> What you are asked to do:
Which lines have the string "lanjut"? Copy all of them from the entries below.

* * * * *

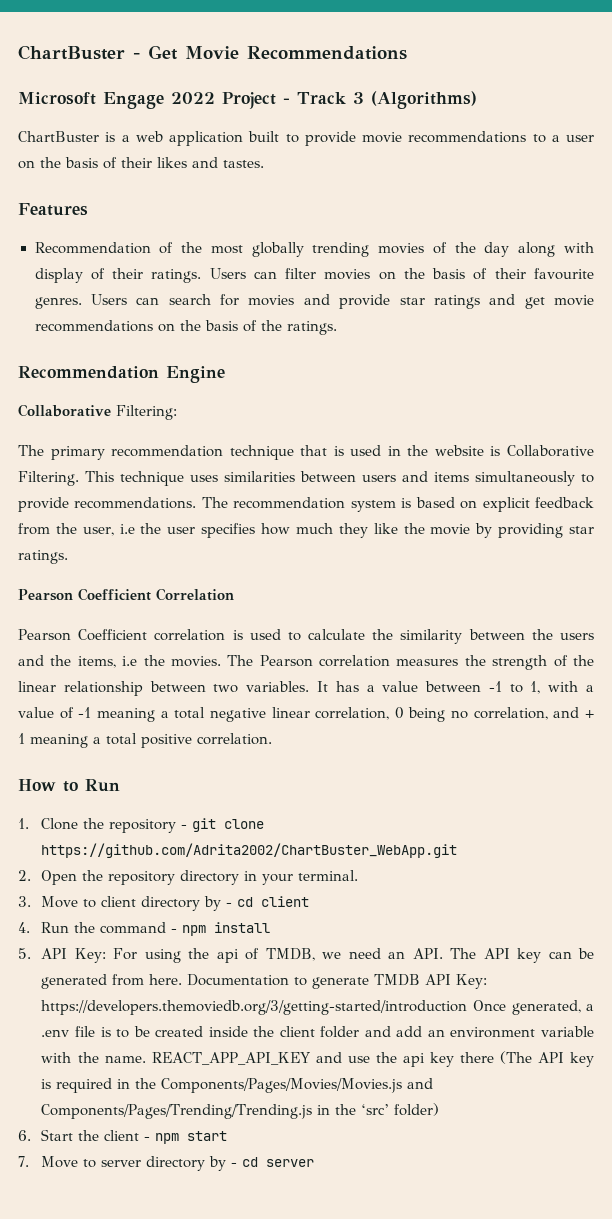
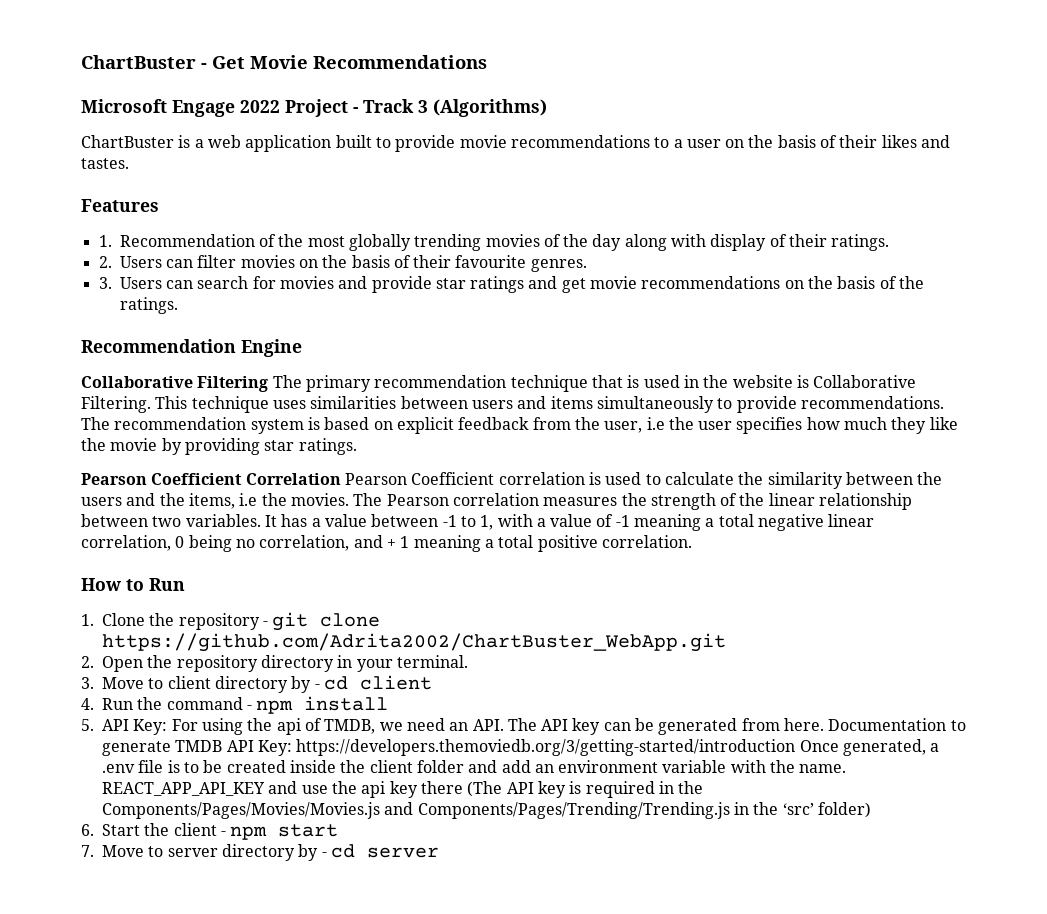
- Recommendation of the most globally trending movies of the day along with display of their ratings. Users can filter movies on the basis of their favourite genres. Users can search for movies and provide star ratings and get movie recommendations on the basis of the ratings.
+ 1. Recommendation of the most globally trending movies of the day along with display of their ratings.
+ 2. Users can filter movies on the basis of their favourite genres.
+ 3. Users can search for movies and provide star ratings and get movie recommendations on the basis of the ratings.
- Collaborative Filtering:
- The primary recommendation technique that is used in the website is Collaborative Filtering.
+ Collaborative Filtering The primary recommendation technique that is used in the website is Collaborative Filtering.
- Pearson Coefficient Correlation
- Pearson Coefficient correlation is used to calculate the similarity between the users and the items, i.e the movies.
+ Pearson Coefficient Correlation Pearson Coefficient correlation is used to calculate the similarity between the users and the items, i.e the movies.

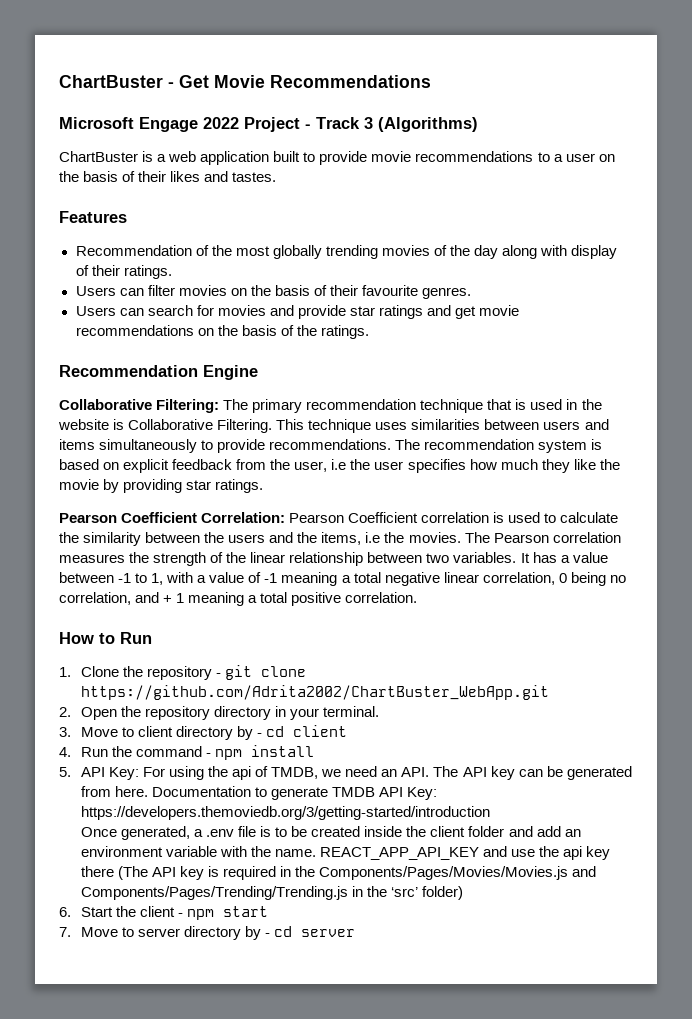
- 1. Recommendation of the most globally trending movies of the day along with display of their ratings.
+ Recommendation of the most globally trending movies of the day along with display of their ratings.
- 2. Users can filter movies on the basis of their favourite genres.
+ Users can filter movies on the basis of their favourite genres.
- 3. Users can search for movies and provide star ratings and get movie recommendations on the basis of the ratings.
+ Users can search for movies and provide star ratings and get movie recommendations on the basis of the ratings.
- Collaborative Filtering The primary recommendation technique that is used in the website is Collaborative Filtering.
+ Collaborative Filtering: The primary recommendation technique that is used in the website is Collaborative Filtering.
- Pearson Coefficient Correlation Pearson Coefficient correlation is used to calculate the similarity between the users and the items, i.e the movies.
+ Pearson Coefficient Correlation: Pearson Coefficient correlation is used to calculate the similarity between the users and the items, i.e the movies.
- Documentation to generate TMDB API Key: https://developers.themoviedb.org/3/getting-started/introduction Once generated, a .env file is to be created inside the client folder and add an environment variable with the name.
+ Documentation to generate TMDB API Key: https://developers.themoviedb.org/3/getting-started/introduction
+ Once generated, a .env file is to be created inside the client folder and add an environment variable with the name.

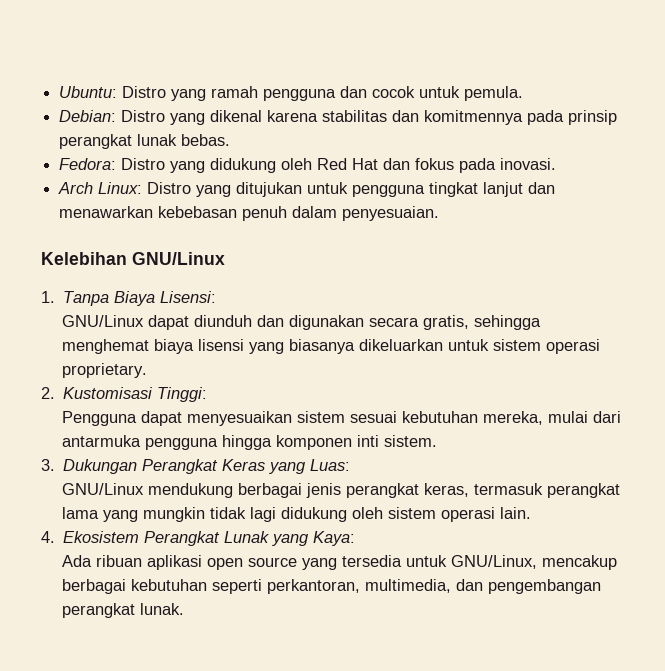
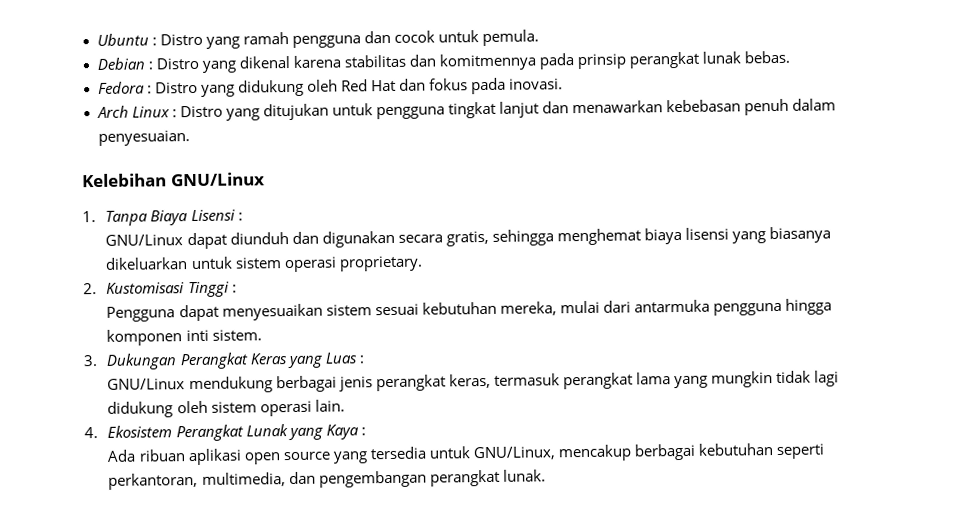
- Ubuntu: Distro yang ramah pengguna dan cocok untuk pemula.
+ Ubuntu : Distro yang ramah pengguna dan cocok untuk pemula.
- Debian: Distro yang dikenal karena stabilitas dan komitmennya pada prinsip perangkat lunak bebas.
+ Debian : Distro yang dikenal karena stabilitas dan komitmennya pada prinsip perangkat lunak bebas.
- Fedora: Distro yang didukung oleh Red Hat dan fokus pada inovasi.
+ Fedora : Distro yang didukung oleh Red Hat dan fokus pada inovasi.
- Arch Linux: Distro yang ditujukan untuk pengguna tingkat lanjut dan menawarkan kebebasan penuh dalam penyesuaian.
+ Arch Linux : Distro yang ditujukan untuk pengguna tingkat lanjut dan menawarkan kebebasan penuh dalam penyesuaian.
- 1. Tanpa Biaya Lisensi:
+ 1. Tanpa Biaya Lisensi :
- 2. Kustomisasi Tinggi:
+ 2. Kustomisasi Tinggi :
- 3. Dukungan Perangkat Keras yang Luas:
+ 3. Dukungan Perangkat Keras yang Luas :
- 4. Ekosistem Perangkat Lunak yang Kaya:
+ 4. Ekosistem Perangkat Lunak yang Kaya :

* * * * *

> Response:
- Arch Linux: Distro yang ditujukan untuk pengguna tingkat lanjut dan menawarkan kebebasan penuh dalam penyesuaian.
+ Arch Linux : Distro yang ditujukan untuk pengguna tingkat lanjut dan menawarkan kebebasan penuh dalam penyesuaian.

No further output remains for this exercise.